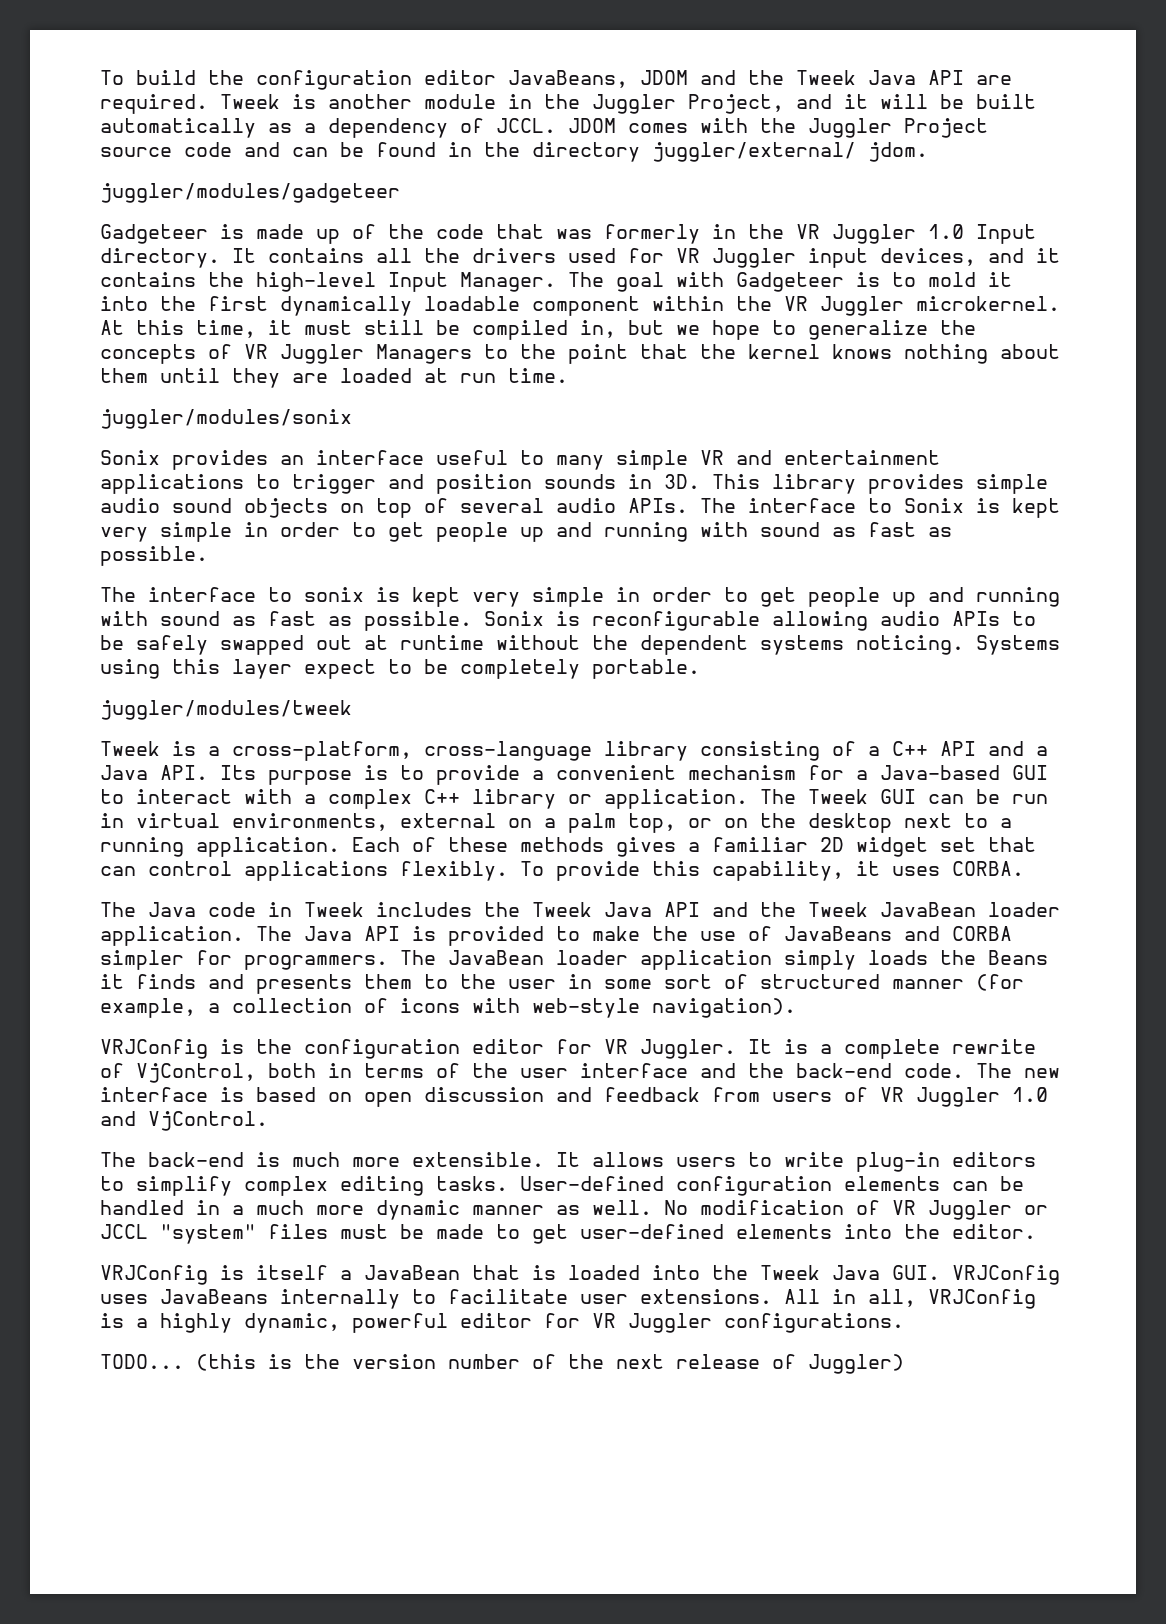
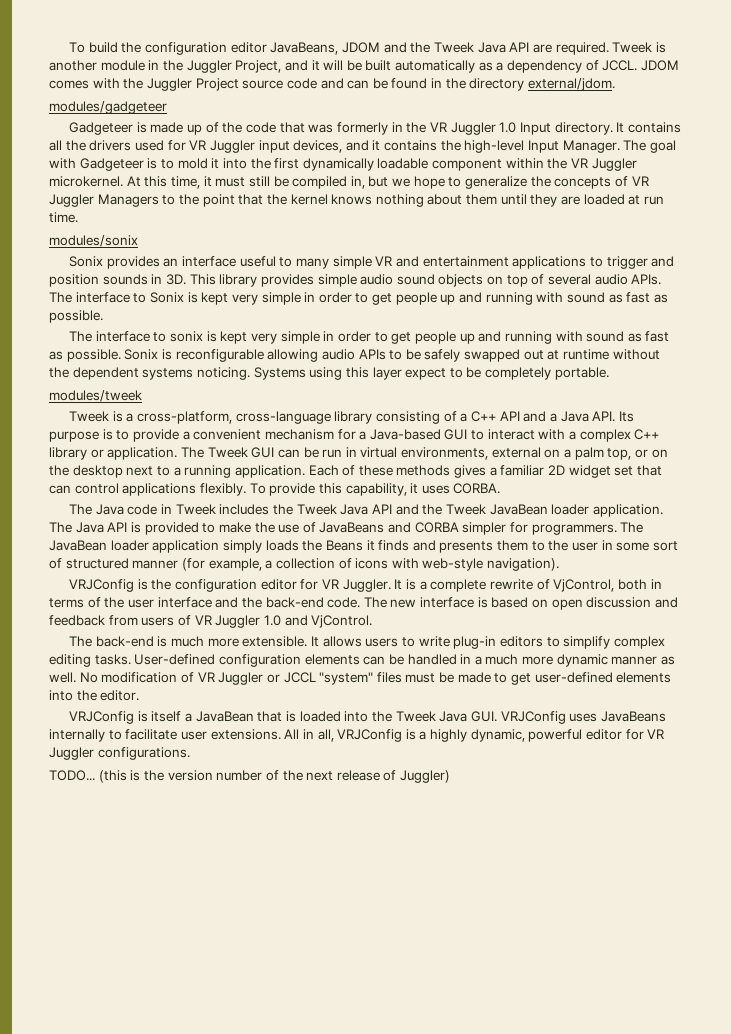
[652,142,928,162] [100,183,400,203] juggler/external/ jdom. // juggler/modules/gadgeteer -> [528,78,616,91] [49,101,167,114] external/jdom. // modules/gadgeteer
[100,409,352,429] juggler/modules/sonix -> [49,235,138,247] modules/sonix
[100,700,352,720] juggler/modules/tweek -> [49,390,142,402] modules/tweek

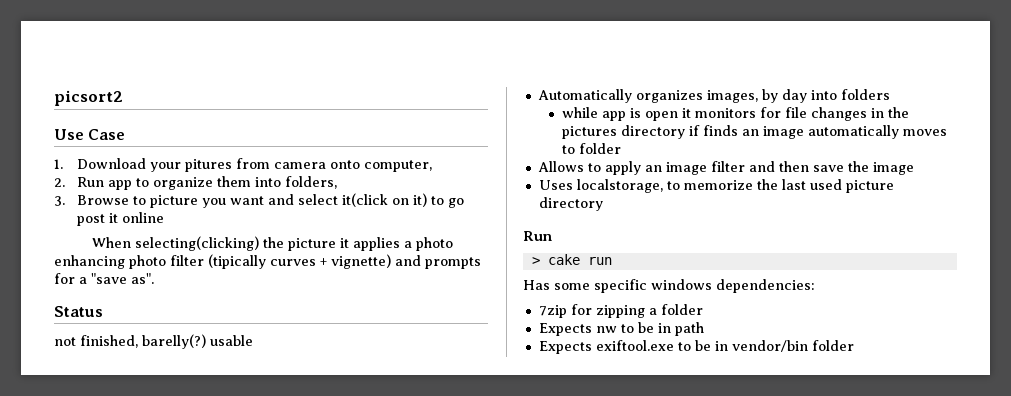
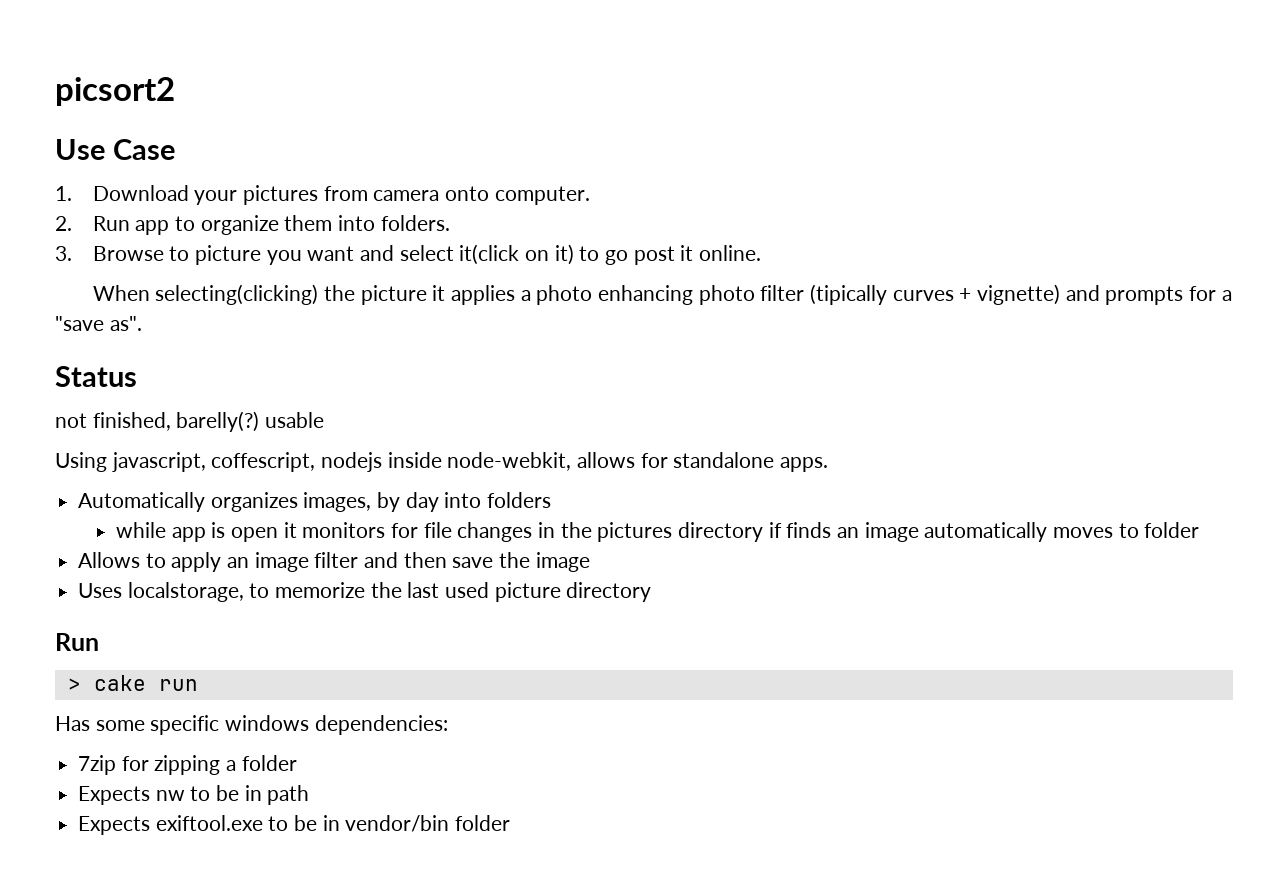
[185,159,233,172] pitures -> [243,185,319,205] pictures
[364,160,433,172] computer, -> [494,186,590,205] computer.
[285,176,338,189] folders, -> [380,215,450,231] folders.
[122,212,165,223] online -> [699,245,762,261] online.
(253, 340) none -> [55,452,829,472] // Using javascript, coffescript, nodejs inside node-webkit, allows for standalone apps.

────

Word for word, set down every record, keeping the images out.

[652,142,928,162] [100,183,400,203] juggler/external/ jdom. // juggler/modules/gadgeteer -> [528,78,616,91] [49,101,167,114] external/jdom. // modules/gadgeteer
[100,409,352,429] juggler/modules/sonix -> [49,235,138,247] modules/sonix
[100,700,352,720] juggler/modules/tweek -> [49,390,142,402] modules/tweek

[185,159,233,172] pitures -> [243,185,319,205] pictures
[364,160,433,172] computer, -> [494,186,590,205] computer.
[285,176,338,189] folders, -> [380,215,450,231] folders.
[122,212,165,223] online -> [699,245,762,261] online.
(253, 340) none -> [55,452,829,472] // Using javascript, coffescript, nodejs inside node-webkit, allows for standalone apps.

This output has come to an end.